Task to complete -
In the material below, find every line with "html" and pull it out.

Dataset extract -
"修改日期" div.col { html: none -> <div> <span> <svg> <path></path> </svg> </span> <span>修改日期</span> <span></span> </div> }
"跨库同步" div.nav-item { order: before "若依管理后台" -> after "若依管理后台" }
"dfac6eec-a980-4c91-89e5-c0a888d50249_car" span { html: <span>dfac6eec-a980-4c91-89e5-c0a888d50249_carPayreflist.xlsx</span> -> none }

...

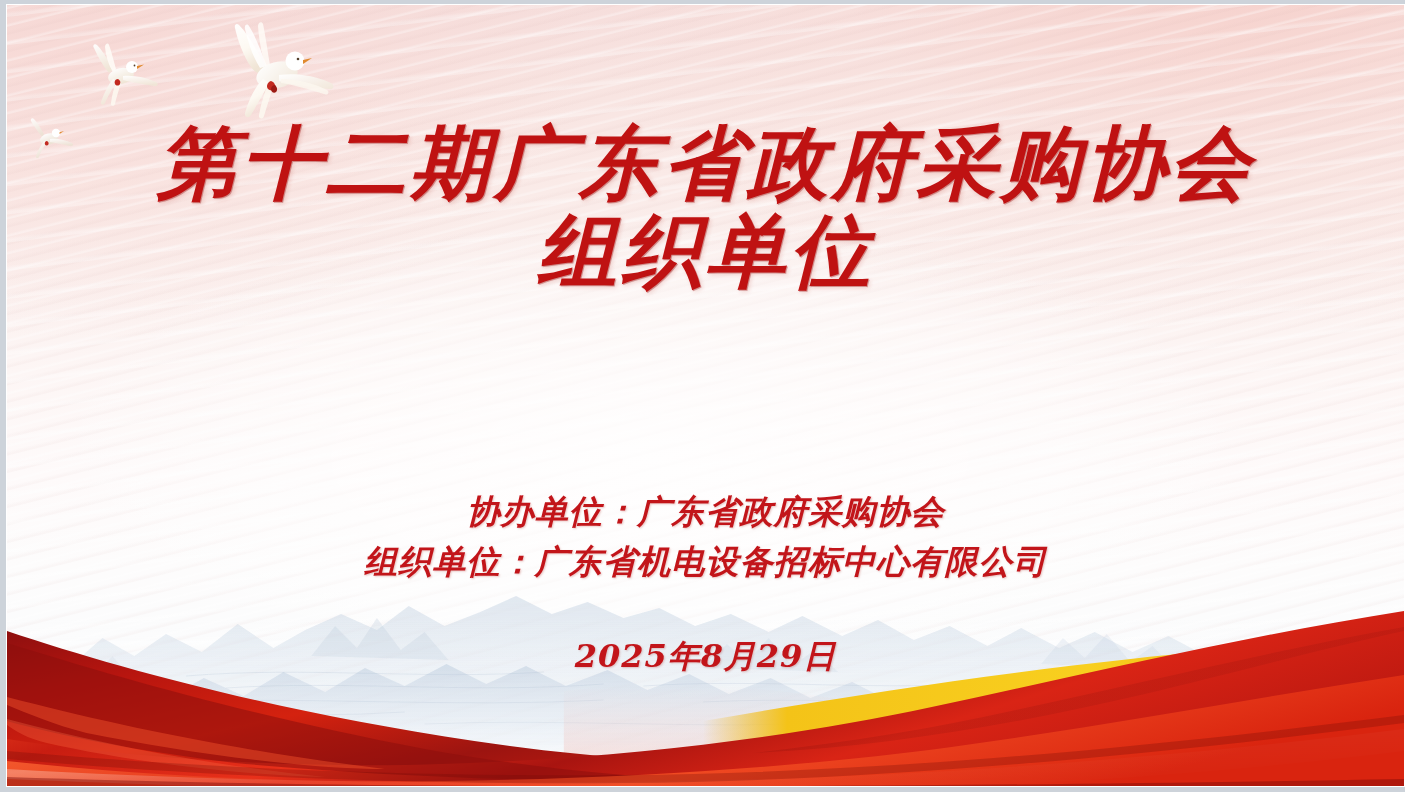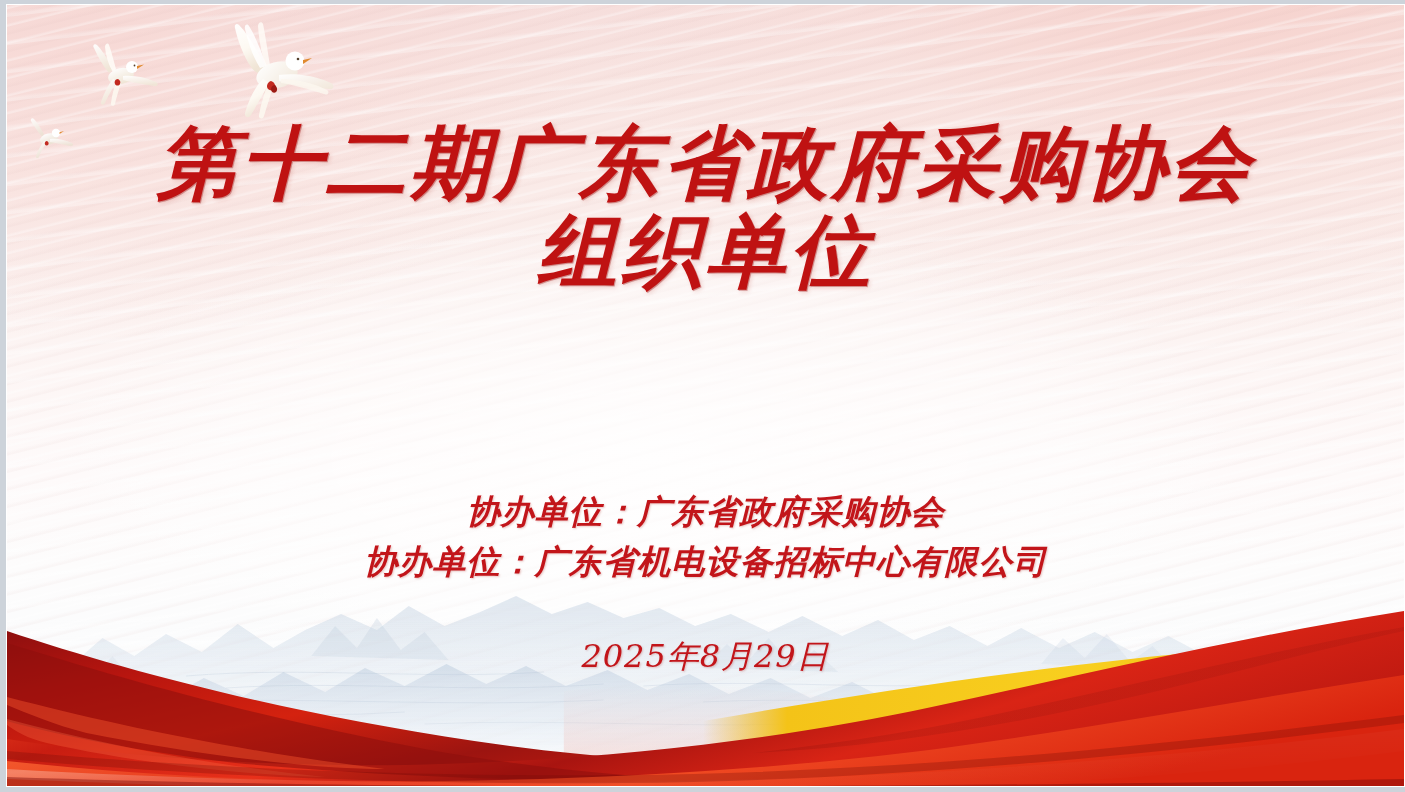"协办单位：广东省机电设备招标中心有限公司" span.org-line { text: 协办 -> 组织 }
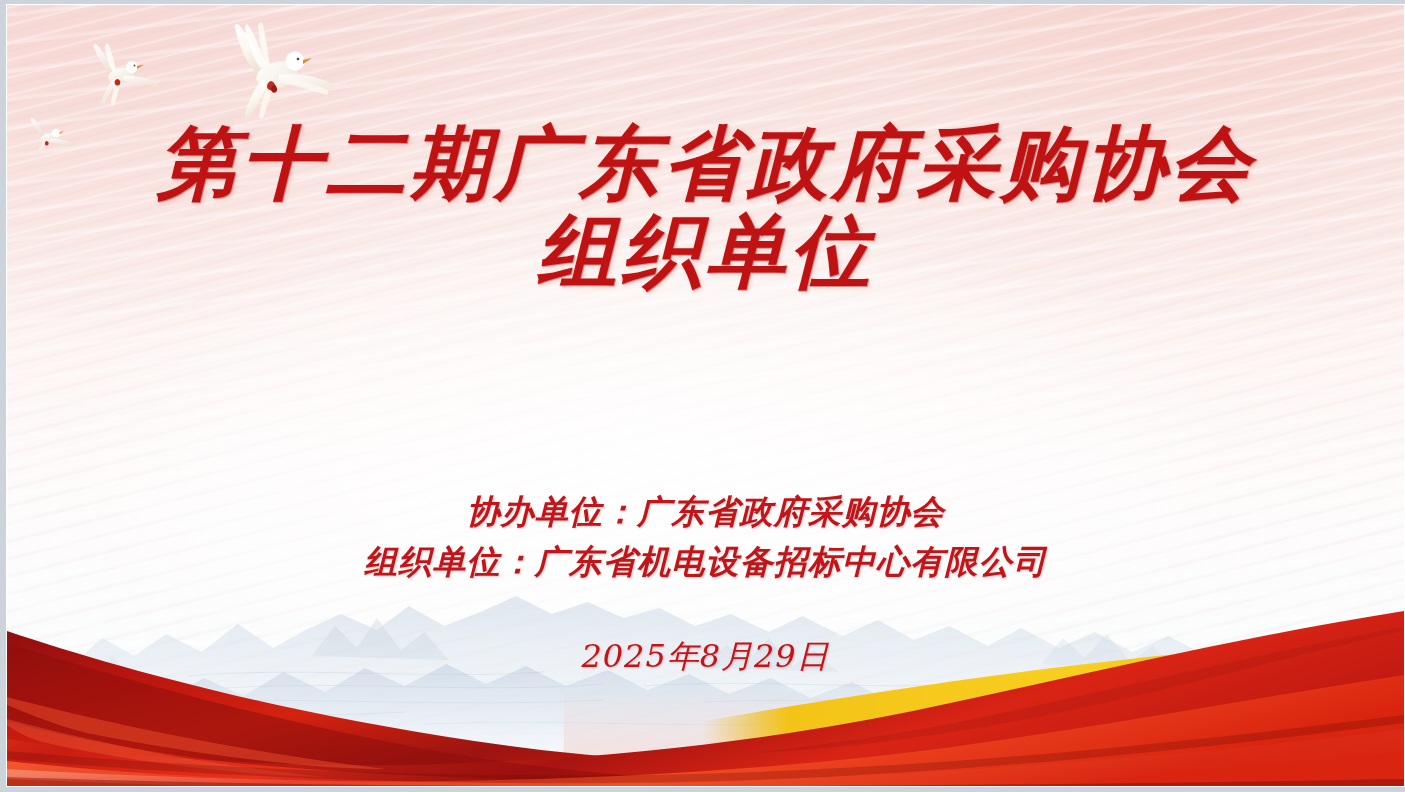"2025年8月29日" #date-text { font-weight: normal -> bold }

The completed task -
"修改日期" div.col { html: none -> <div> <span> <svg> <path></path> </svg> </span> <span>修改日期</span> <span></span> </div> }
"dfac6eec-a980-4c91-89e5-c0a888d50249_car" span { html: <span>dfac6eec-a980-4c91-89e5-c0a888d50249_carPayreflist.xlsx</span> -> none }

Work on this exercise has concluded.